今日は、女史と話しているのではない。当然といえば当然、二人っきりの空間など、この世界には存在しない。どこにでも、他者は存在する。女史はあまり他者とかかわらない――というか、他者が女史を避けている――のだが、ぼくはわりと社交的な生活を送っていたりする。今日の会話相手は、隣の部屋の女子であるミーコちゃんである。女史と同じく、本名とは全く関係ないあだ名だ。なんか猫っぽいから!という理由で同室の女に名付けられたらしい。一人称僕、敬語で慇懃無礼、髪の毛は異様なほどに長く、「こんなに髪の長い人間がこの世に存在するなんて!」みたいな感じである。彼女の個性についてはそれくらいしか知らない。病名には興味が持てない。というか、そもそもぼくは自分の病名を知らないし、自分の事情は誰にも語りたくない。
この病棟にいる以上、彼女も犯罪者なのだろう――それだけで、情報としては十分だ。ぼくらは隔離されているという点で同種である。だからこうして話もする。心を通じ合わせられる。たとえ、世間に出れば石を投げられリンチされ、大衆に殺されてしまうような外道だとしても。
「ミーコちゃん、ここ最近は何かいいこととかあった?」
「いいこと、という事象が何を指すのか不定です。僕はいつでもどこでも、そこそこに楽しい日常を送らせていただいていたりしちゃったりしますが、しかしそれはKさんにとっていいことでしょうか。違う気がします」
「違う気がします!って言われちゃうと何も言えないけど、ミーコちゃん基準の『いいこと』でいいよ」
ミーコちゃんは首をかしげて、トン、と指でこめかみを叩く。
「あれですね、茶柱が立ちました」
「それはよかったね」
「ええ、とてもよい出来事です。あとは、同室の淑女様が毎夜叫ぶことを自重するようになったことでしょうか。地味に寝不足だったので、非常にありがたいことです」
「うわ、その話はあんまり聞きたくないな」
ミーコちゃんと同じ部屋の『淑女』様は非常にアンビバレンツでアバンギャルドな女性である。誰にでも優しく、誰にでも厳しい。誰にでも平等でいて、誰にでも差別的。ぼくはあまり会ったことはない……というか、相手に避けられているようで、遭遇しない。ミーコちゃんの話に出てくる『淑女』はわりと分裂していて、そのときによってまったく違う人格と行動原理によって生きている模様である。極端な躁鬱病なのか、多重人格なのか、気分屋なのか。さっぱり不明だが、会いたくない女性であることは確かである。
「Kさんは、同室の男性はいらっしゃらないのですっけ」
「ぼくは二人部屋だよ。まあ、お隣さんはいるのかいないのかがわからないくらい静かだから、害はない」
「へえ、それはそれで怖いですね。Kさんが隣にいるのも、怖そうですが」
「おい、本人の目の前でそういうこと言うなよ」
「傷つきましたか」
「ああ、非常に傷ついた。慰謝料を請求したい」
「イシャリョーってなんです? 僕、世間知らずなのでよくわかりません」
「覚えておけよミーコちゃん、『世間知らずなので』はぼくが世界で一番嫌いな前置詞だ」
「ゼンチシってなんです? 僕、世界知らずなのでよくわかりません」
「世界知らず……」
世界で一番嫌い、という単語自体を否定する。

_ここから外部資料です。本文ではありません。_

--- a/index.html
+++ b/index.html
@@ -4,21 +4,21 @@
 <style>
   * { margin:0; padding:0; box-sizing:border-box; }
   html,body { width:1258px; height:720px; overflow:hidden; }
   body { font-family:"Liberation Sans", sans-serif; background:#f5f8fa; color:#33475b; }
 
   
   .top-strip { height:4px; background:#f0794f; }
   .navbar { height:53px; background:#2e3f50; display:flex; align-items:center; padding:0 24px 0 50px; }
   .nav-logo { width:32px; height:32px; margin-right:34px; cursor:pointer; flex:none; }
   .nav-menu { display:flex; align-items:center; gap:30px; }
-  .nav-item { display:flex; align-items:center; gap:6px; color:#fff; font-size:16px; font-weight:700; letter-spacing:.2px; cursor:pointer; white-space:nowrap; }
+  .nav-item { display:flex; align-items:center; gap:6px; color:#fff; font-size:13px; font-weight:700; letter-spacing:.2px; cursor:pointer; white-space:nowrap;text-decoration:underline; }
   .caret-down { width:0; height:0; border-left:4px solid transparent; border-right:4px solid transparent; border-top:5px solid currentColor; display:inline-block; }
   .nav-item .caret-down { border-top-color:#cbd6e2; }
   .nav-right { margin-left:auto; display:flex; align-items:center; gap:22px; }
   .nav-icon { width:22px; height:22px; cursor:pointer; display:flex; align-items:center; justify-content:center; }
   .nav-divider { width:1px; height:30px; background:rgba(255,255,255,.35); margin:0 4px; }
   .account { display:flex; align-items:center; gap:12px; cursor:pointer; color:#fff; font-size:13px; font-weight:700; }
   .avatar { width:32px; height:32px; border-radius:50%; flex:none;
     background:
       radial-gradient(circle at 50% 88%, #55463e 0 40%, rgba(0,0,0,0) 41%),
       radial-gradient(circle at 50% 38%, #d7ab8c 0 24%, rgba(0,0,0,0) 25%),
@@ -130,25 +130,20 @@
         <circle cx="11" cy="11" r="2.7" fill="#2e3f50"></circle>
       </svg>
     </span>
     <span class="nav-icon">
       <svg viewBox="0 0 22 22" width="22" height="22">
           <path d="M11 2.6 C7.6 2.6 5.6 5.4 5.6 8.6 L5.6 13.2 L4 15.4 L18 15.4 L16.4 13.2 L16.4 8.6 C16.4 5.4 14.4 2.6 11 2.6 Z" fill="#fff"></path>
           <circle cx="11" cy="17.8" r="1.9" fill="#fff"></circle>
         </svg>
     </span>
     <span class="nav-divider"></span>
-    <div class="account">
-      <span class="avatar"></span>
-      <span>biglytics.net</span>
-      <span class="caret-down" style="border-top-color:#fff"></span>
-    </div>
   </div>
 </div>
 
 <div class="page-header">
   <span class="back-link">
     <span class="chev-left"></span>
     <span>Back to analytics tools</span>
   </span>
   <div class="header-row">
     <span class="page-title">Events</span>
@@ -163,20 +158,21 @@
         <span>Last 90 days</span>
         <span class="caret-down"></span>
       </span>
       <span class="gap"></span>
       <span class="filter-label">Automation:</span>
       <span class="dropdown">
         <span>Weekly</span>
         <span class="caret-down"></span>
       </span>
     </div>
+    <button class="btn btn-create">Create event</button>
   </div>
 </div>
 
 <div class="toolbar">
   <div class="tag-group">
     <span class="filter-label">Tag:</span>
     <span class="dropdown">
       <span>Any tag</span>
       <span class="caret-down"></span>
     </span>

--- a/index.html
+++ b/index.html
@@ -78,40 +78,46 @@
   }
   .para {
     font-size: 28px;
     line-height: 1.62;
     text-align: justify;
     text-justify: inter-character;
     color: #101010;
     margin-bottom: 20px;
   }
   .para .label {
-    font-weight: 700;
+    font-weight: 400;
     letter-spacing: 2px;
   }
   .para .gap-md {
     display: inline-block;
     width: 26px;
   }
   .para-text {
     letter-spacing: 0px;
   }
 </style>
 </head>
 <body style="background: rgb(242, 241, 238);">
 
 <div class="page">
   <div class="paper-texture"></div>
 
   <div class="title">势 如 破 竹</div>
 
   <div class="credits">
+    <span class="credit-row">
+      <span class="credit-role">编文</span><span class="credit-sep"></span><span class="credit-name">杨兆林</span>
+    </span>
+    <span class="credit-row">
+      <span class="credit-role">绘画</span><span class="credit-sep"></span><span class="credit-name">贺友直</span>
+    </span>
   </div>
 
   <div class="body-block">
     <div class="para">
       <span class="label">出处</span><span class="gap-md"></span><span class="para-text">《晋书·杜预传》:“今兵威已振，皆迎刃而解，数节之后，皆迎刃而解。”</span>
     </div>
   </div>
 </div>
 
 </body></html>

おもしろい発想だ。
ぼく的に絶妙におもしろい返事をしてくれるミーコちゃんの貴重さだけは理解できた。
彼女の言語体系はいまいちよくわからないが、まあ、おもしろければいいだろう。
「ところで、今日は夕食の時間が遅くはないでしょうか。僕の脳内腹時計はもはやジリジリと鳴りはじめそうな勢いです」
「うん、腹時計は腹にあるべきものだから、脳内にはない気がするね」
そう答えつつ、ぼくは時計を見た。夕方六時半。一直線になった針が、少しずれた。普段の夕食の合図は六時十五分なので、確かに少し遅い。

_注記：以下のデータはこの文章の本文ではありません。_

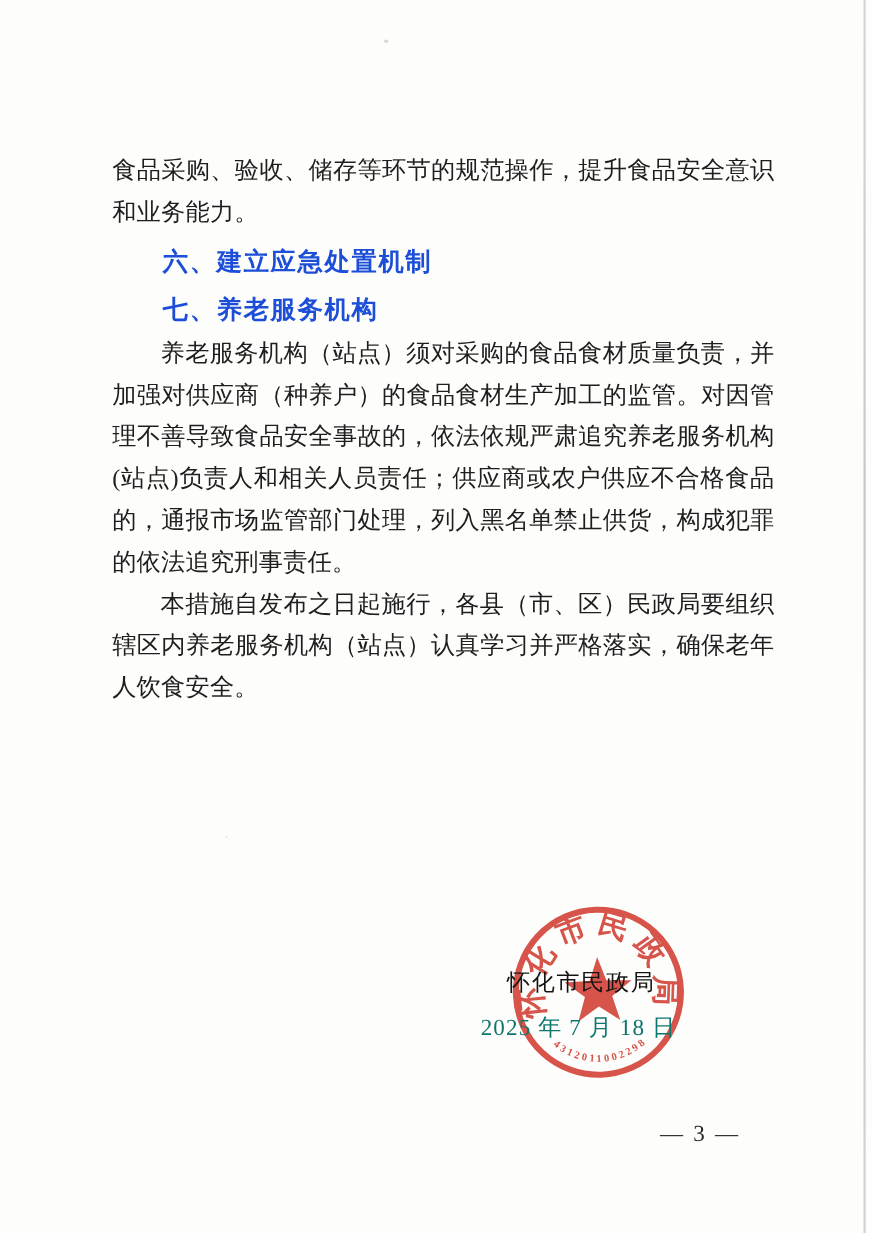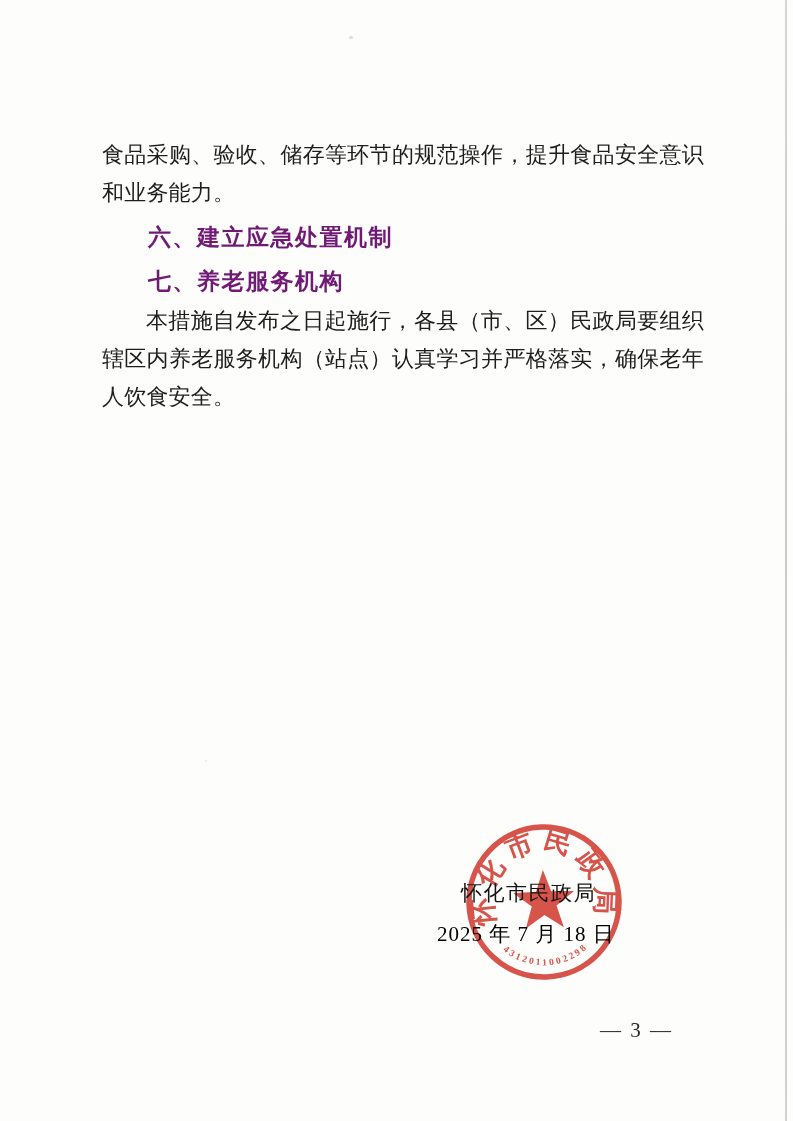--- a/index.html
+++ b/index.html
@@ -24,30 +24,30 @@
     position:absolute;left:102px;top:136px;width:602px;
     font-size:22px;line-height:38px;letter-spacing:.2px;
     text-align:justify;
   }
   .para{margin:0;text-indent:2em;}
   .para.continuation{text-indent:0;}
   .heading{
     margin:6px 0 2px;text-indent:2em;
     font-family:"Liberation Sans","DejaVu Sans",sans-serif;
     font-weight:bold;font-size:23px;line-height:38px;
-    color:#701a75;letter-spacing:1.5px;
+    color:#1d4ed8;letter-spacing:1.5px;
   }
 
   .sign-issuer{
     position:absolute;left:461px;top:879px;
     font-size:21px;letter-spacing:1.5px;color:#141414;
   }
   .sign-date{
     position:absolute;left:437px;top:920px;
-    font-size:21px;letter-spacing:1px;color:#000000;
+    font-size:21px;letter-spacing:1px;color:#0f766e;
   }
 
   .seal{
     position:absolute;left:464px;top:822px;width:160px;height:160px;
     mix-blend-mode:multiply;opacity:.92;
     transform:rotate(-2deg);
   }
   .seal text{
     font-family:"Liberation Serif","DejaVu Serif",serif;
     fill:#d5453b;font-weight:bold;
@@ -64,20 +64,21 @@
 <div class="page">
 
   <div class="scan-edge"></div>
   <div class="speck s1"></div>
   <div class="speck s2"></div>
 
   <div class="body-text">
     <p class="para continuation">食品采购、验收、储存等环节的规范操作，提升食品安全意识和业务能力。</p>
     <p class="heading">六、建立应急处置机制</p>
     <p class="heading">七、养老服务机构</p>
+    <p class="para">养老服务机构（站点）须对采购的食品食材质量负责，并加强对供应商（种养户）的食品食材生产加工的监管。对因管理不善导致食品安全事故的，依法依规严肃追究养老服务机构(站点)负责人和相关人员责任；供应商或农户供应不合格食品的，通报市场监管部门处理，列入黑名单禁止供货，构成犯罪的依法追究刑事责任。</p>
     <p class="para">本措施自发布之日起施行，各县（市、区）民政局要组织辖区内养老服务机构（站点）认真学习并严格落实，确保老年人饮食安全。</p>
   </div>
 
   <svg class="seal" viewBox="0 0 160 160" aria-hidden="true">
 
     <circle cx="80" cy="80" r="75" fill="none" stroke="#d5453b" stroke-width="5.5"></circle>
 
     <polygon fill="#d5453b" points="80,48 87.6,69.5 110.4,70.1 92.4,84 99,105.9 80,93 61,105.9 67.6,84 49.6,70.1 72.4,69.5"></polygon>
 
     <defs>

「あのいかがわしい食堂の匂いを思い出すと、今日こそ羊の肉だと偽った人肉を食べさせられる気がします。普通の感性を持った僕としては、ぞくぞくしますね」
「ぼくは、超絶普通人間だからちょっとそういうのは勘弁だな」
「あれ、Kさん的には大歓迎ではないのですか」
「大歓迎なわけないだろう。ぼくを誰だと思ってる」
「口八丁嘘八兆のKさんですよね」
「あはは、そうだ、嘘です大歓迎です本当にごめんなさい」
知らないうちに人肉なんて食べさせられたら、ぼくは気持ち悪さが嬉しくてむせび泣くだろう。
大歓迎どころの話ではない。大、大、大歓迎である。
そのとき、奇妙に嫌なタイミングでベルが鳴り響いた。夕食の合図である。早く食堂へ向かわないと、怒鳴られたり夕食を没収されたりして大変である。ぼくとミーコちゃんは立ち上がり、少しタイミングをずらして食堂へ向かうことにした。ミーコちゃんの後姿は凛として美しく、脳内で、彼女で楽しいことをする妄想を繰り広げそうになった。例にもれず、食事の前にする妄想としては下劣だったので、途中でやめた。否、たぶん食事の前ではなかったとしても品性下劣極まりない。本人には絶対に言えない程度には、最悪である。まあ、ぼくも健全な成人男子だし、妄想くらいは自由にさせてほしいなー、とか思ったりする。あるいは、女史ではそういうことを考えられないので、他にはけ口を求めているのかもしれない。ミーコちゃんにこうして会いに来るのは、女史以外の女子と話しておかないと、女史でそういう妄想をしてしまいそうだからである……などという結論には至りたくないので、今日もぼくは自分をだますため、ミーコちゃんと楽しい会話をするのである。ミーコちゃんには少しだけ、悪いと思っている。黙々と前を見て歩くミーコちゃんを後ろから見ながら、肉料理が出されないことをひたすらに祈り、食堂まで歩いていった。途中でケチャップの香りがして、ああ、たぶんナポリタンだ、とぼんやり思った。ナポリタンに人肉が入っていないといいね、ミーコちゃん。
101106
勢いだけで新キャラを作り、勢いだけでシリーズの作風を変えてみるという試み。
たぶんKくんは、趣味さえ受け入れてもらえれば、誰とでもそこそこに仲良し。
スーラボでギャグを書いてみたい!でも無理!ってずっと思ってたんですが、こういう方向性なら行けそうかも。
あと、Kくんの言う『下劣な妄想』は例にもれずグロです。彼はエロいだけの行為に下劣という単語は使わない程度の紳士です……もちろん変態という名の。